Happy new year! New year and new semesters are fertile ground for setting new goals. This is great because goal-setting is one of the most powerful tools you can use to grow. But there are two types of goals and knowing which to use and when can make a big difference:

  • 1. Process Goals: focus on the actions, behaviors, or steps toward an outcome. These goals are within the individual's control.

  • 2. Outcome Goals: center on the end result or the desired outcome. Unlike process goals, the achievement of outcome goals may be influenced by external factors.

The Psychology behind these goals shows the impactful differences:

  • Control: Process goals are within your control because they rely on specific actions or behaviors. In contrast, outcome goals are not entirely under one's control: You can’t ever guarantee how a teacher will grade the Math test, but you can make sure that you complete your side of the equation (yes, pun intended).

  • Measurability: Process goals can be repeatedly measured in terms of the actions taken. You can be clear about how much and how often you will do a specific action: “all practice problems for each class.” So if one day goes less well, you get to try again tomorrow. Outcome goals are measured by a single data point; not much room for re-tries.

  • Motivation: Process goals can be more motivating as they provide a clear roadmap for improvement. Outcome goals can be motivating too but may lead to frustration if not achieved due to external factors–again, cue up every time a teacher takes points off unexpectedly or inconsistently on a test. 

When I coach students toward their longer term goals, we always set process goals. If you get the process goals “right,” you usually do not even need to think about the outcome goals. They become the natural result of sticking to the process. 

As an educational psychologist, I know it’s critical to maximize students’ sense of Control. A sense of personal agency is necessary in order to be motivated–if you don’t feel your effort can cause a result, then why bother? Using Process Goals is one of the best ways to implement this! 

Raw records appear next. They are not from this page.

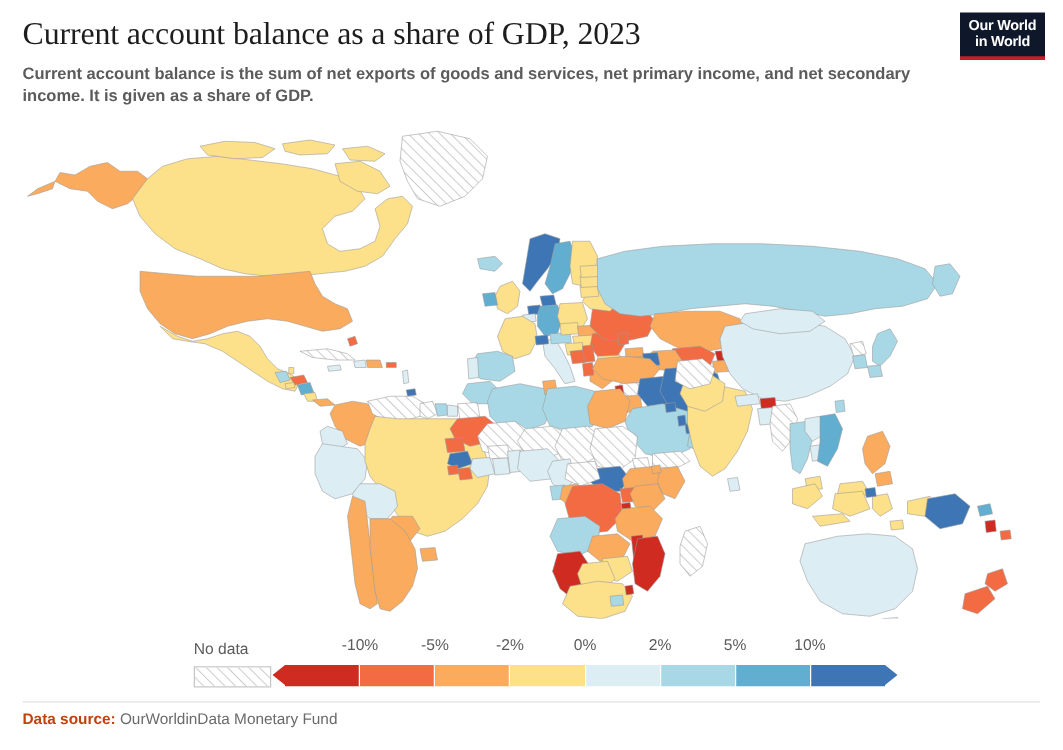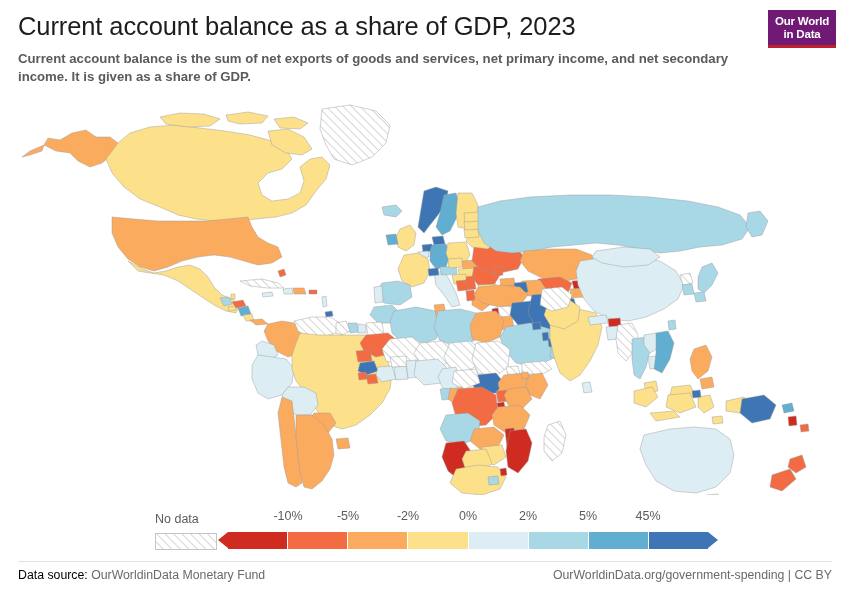--- a/index.html
+++ b/index.html
@@ -25,7 +25,7 @@
     width: 740px;
   }
   #chart-title {
-    font-family: Liberation Sans, sans-serif;
+    font-family: Liberation Serif, serif;
     font-size: 25.5px;
     font-weight: 400;
     color: #1d1d1d;

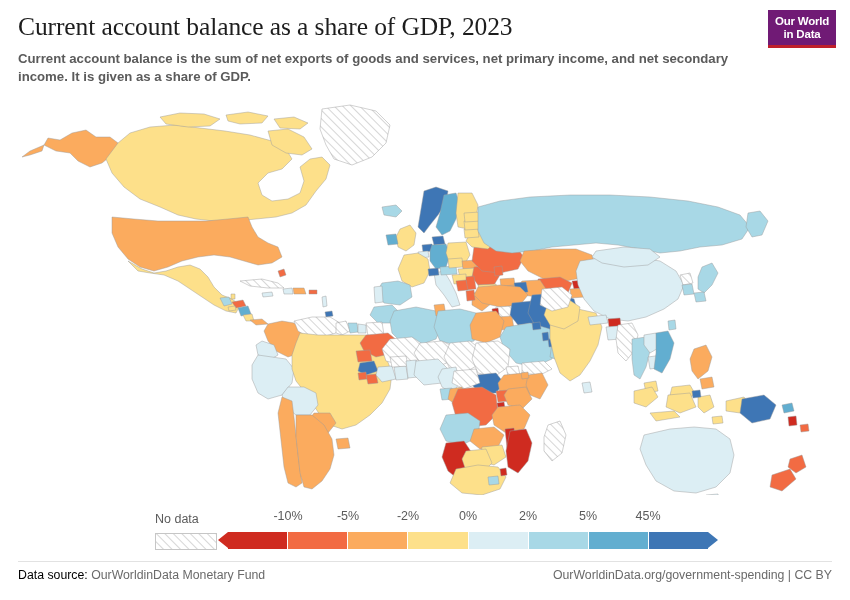--- a/index.html
+++ b/index.html
@@ -209,7 +209,7 @@
     <p id="chart-subtitle">Current account balance is the sum of net exports of goods and services, net primary income, and net secondary income. It is given as a share of GDP.</p>
   </div>
 
-  <div id="owid-logo" style="background: #701a75;">
+  <div id="owid-logo" style="background: #0f172a;">
     <span class="logo-text"><span>Our World</span><br><span>in Data</span></span>
     <span class="logo-rule" style="background: rgb(192, 32, 44);"></span>
   </div>

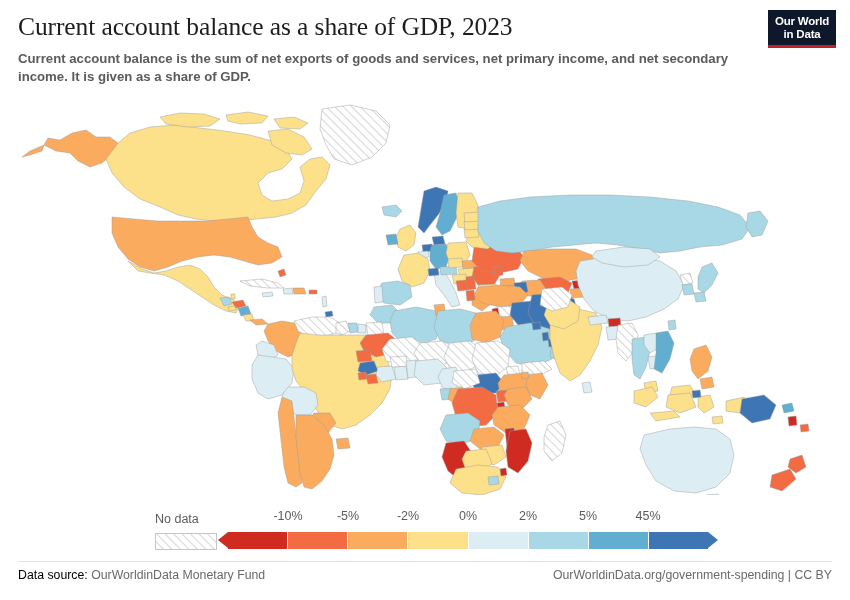--- a/index.html
+++ b/index.html
@@ -210,7 +210,7 @@
   </div>
 
   <div id="owid-logo" style="background: #0f172a;">
-    <span class="logo-text"><span>Our World</span><br><span>in Data</span></span>
+    <span class="logo-text"><span>Our World</span><br><span>in World</span></span>
     <span class="logo-rule" style="background: rgb(192, 32, 44);"></span>
   </div>
 

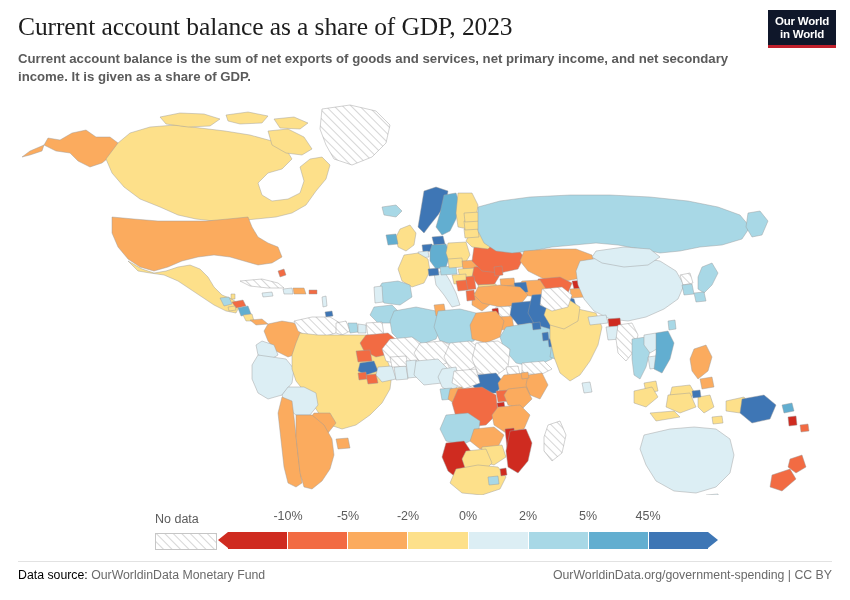--- a/index.html
+++ b/index.html
@@ -441,7 +441,7 @@
         <span class="tick" style="left:240px">0%</span>
         <span class="tick" style="left:300px">2%</span>
         <span class="tick" style="left:360px">5%</span>
-        <span class="tick" style="left:420px">45%</span>
+        <span class="tick" style="left:420px">10%</span>
       </div>
 
       <div class="ramp-cap" id="ramp-cap-left" style="border-right: 10px solid rgb(207, 43, 32);"></div>

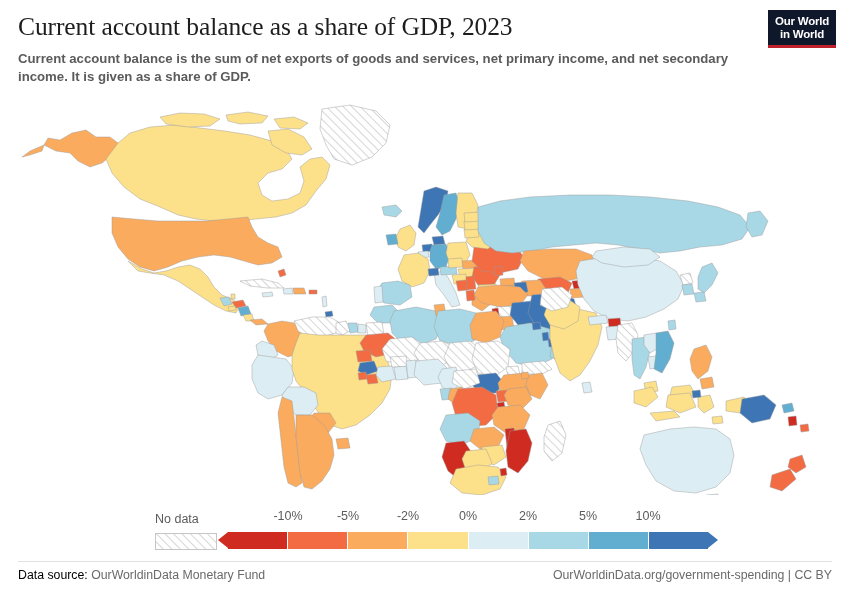--- a/index.html
+++ b/index.html
@@ -187,8 +187,8 @@
     white-space: nowrap;
   }
   #source-text .src-label {
-    font-weight: 400;
-    color: #000000;
+    font-weight: 700;
+    color: #c2410c;
   }
   #attribution-text {
     position: absolute;

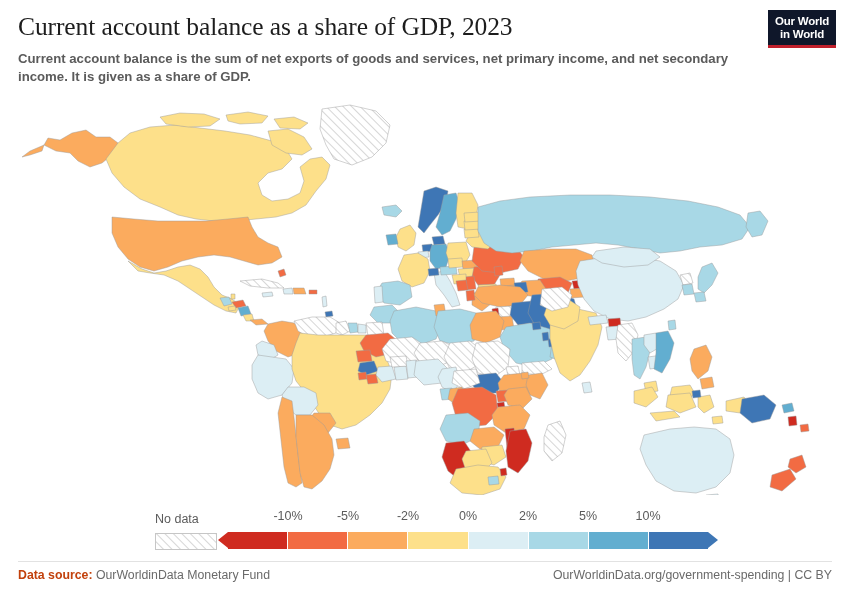--- a/index.html
+++ b/index.html
@@ -462,7 +462,6 @@
   <div id="footer">
     <div id="footer-rule"></div>
     <div id="source-text"><span class="src-label">Data source:</span> <span>OurWorldinData Monetary Fund</span></div>
-    <div id="attribution-text">OurWorldinData.org/government-spending | CC BY</div>
   </div>
 
 </div>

Here are examples of Process Goals that my coaching students have been setting this new semester:

  1. Go to professor’s office hours once a month.

  2. Do course homework in the library two afternoons per week.

  3. Review lecture slides before class at least once per week.

  4. Make a weekly to-do list every Sunday.

  5. Get to know at least one other person in each class so you can study together.

Process goals are the ingredients to a recipe for educational outcomes that my students say they want. Best of all, when they implement these manageable actions, they experience the reward of small wins along the way, a sense of accomplishment, and overall academic wellbeing: feeling capable, confident, and in control.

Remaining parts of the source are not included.